Please print every record below exactly as written, leaving out the pictures.
== Segment start ==
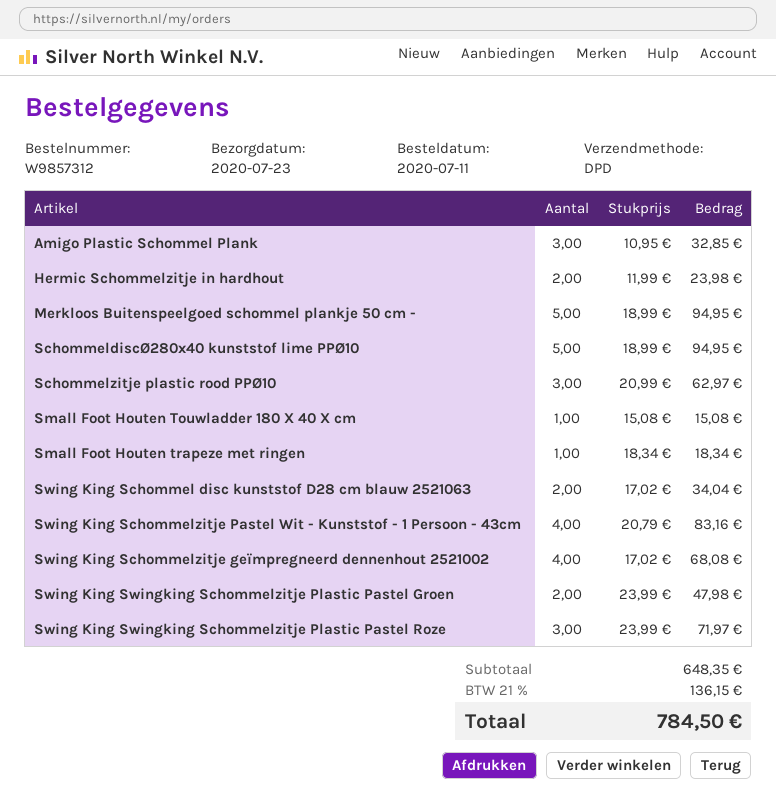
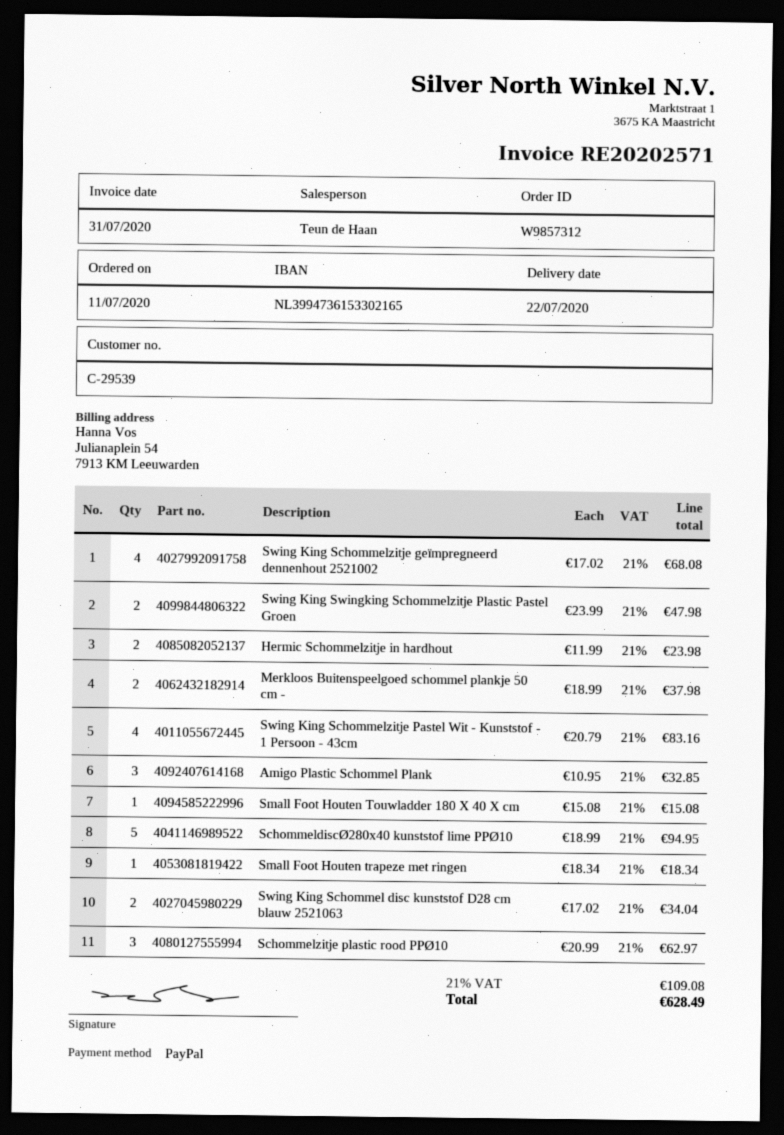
delivery date: 2020-07-23 -> 2020-07-22
Merkloos Buitenspeelgoed schommel plankje 50 cm -: 5 x 18.99 = 94.95 -> 2 x 18.99 = 37.98
Swing King Swingking Schommelzitje Plastic Pastel Roze: 3 x 23.99 = 71.97 -> none
tax: 21% = 136.15 -> 21% = 109.08
total: 784.50 -> 628.49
== Segment end ==
EXERCISE RESPONSE —
delivery date: 2020-07-23 -> 2020-07-22
Merkloos Buitenspeelgoed schommel plankje 50 cm -: 5 x 18.99 = 94.95 -> 2 x 18.99 = 37.98
Swing King Swingking Schommelzitje Plastic Pastel Roze: 3 x 23.99 = 71.97 -> none
tax: 21% = 136.15 -> 21% = 109.08
total: 784.50 -> 628.49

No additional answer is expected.